Another reason is fear of the unknown. In this situation, a client may be quite explicit about his needs and requirements. And these needs might well be adequately met by available products. But if the product falls outside the range (and product knowledge) of the salesperson, he may choose not to hear the client’s needs and respond in an appropriate manner. There are companies who encourage rivalry between departments. While this might engender competition that, if effectively managed, will result in greater effort and an increase in sales for competing departments, the down-side is that salespeople will actively avoid cross-selling (since no-one will want to give a “sale” away to another department!).

Over the last couple of years, I have worked with a large Japanese conglomerate which sells everything from air-conditioners to railway trains. With such a massive product range, it is easy to split the company into departments and even house these departments in different businesses or territories.

Most salespersons will admit that it is easier to secure additional business from existing clients than to find new clients.
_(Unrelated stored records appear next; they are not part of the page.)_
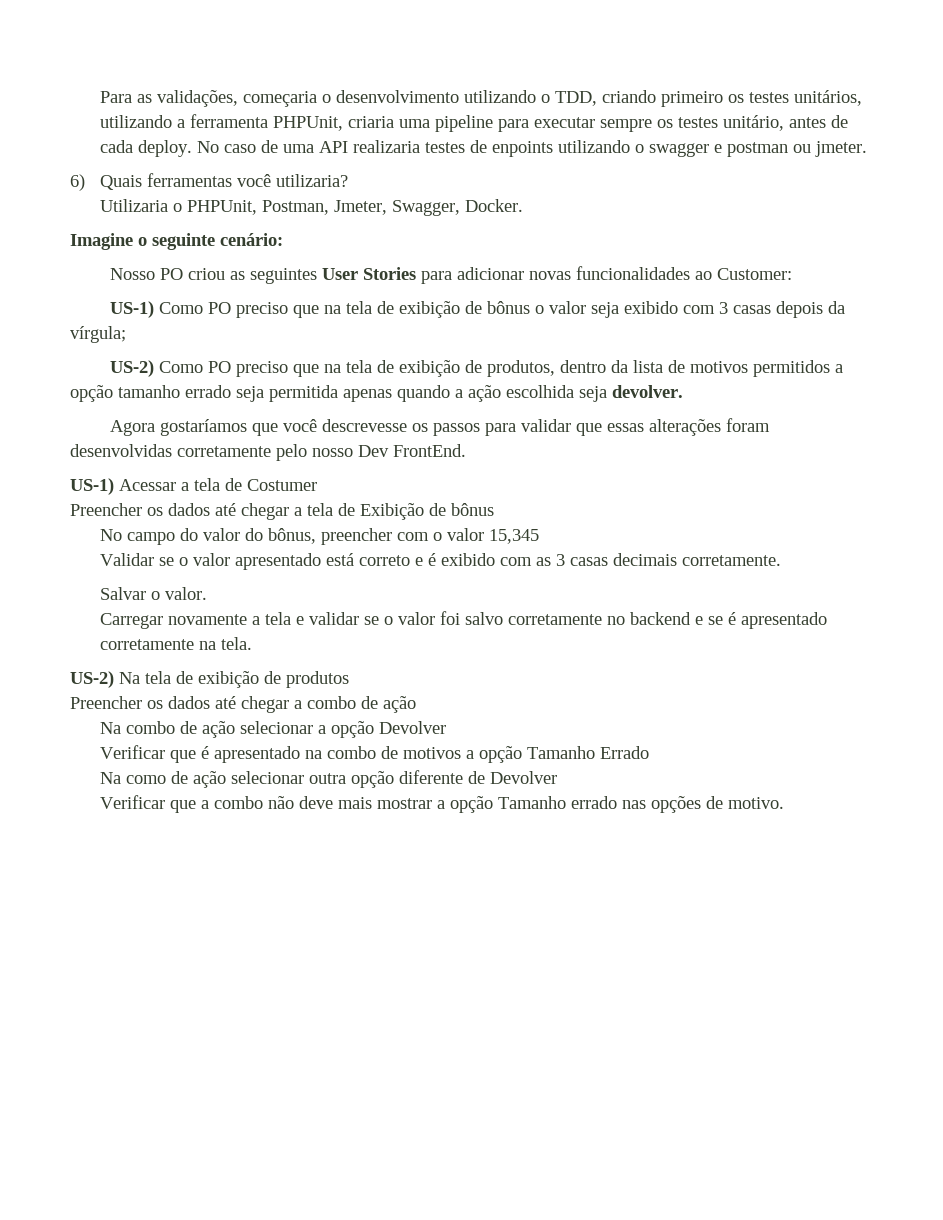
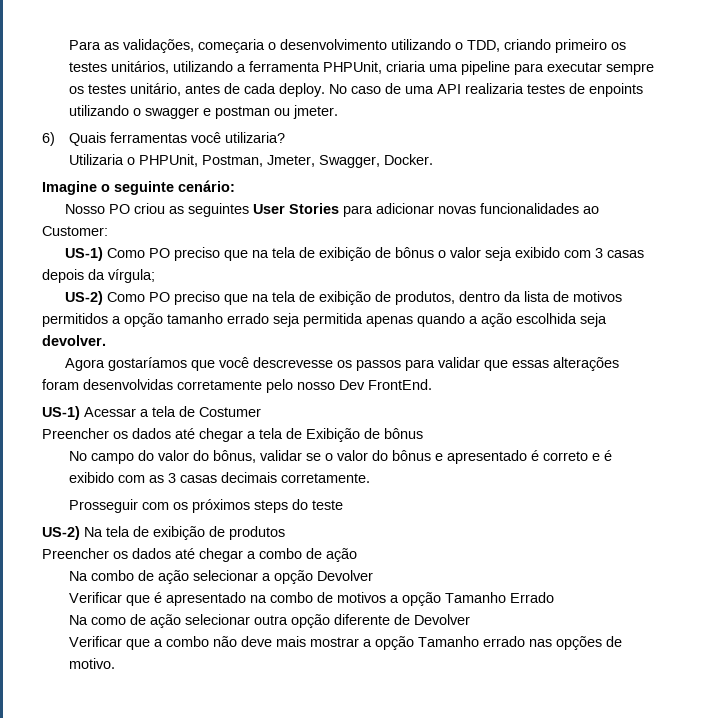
- No campo do valor do bônus, preencher com o valor 15,345
- Validar se o valor apresentado está correto e é exibido com as 3 casas decimais corretamente.
+ No campo do valor do bônus, validar se o valor do bônus e apresentado é correto e é exibido com as 3 casas decimais corretamente.
- Salvar o valor.
- Carregar novamente a tela e validar se o valor foi salvo corretamente no backend e se é apresentado corretamente na tela.
+ Prosseguir com os próximos steps do teste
This Japanese company has taken this one step further by aggressively pushing for cross department sales and support. For major projects, project teams are created led by a single manager and, like the conductor of an orchestra, he directs the activities of his multi-departmental team. Where products are not represented (by sales people on his team) he will call in salespeople from other departments and have them introduced to the customers. They then join the team and present their products. When a client only wants to deal with a single salesperson, all of the liaison work and discussions are held in the office to ensure that all appropriate products can be offered to the client.

This Japanese company is beginning to see results. Sales volumes have increased and each department has acquired many new clients quickly and easily. The company relationship has strengthened with customers now recognizing the breadth of products handled rather than seeing the company as a consumer appliance, elevator, or medical equipment manufacturer.

Salespersons must have a rudimentary knowledge of the available products and services offered by other divisions within their company. They must be prepared to listen for verbal clues that tell them that the client might need one of these other products. And, if they don’t want to handle the sale themselves, they should take steps to introduce another salesperson who can pick up on the business opportunity.

Terence A. Hockenhull is a long-term resident of the Philippines. He is an accomplished sales consultant who currently holds an executive sales position with an Italian geotechnical company.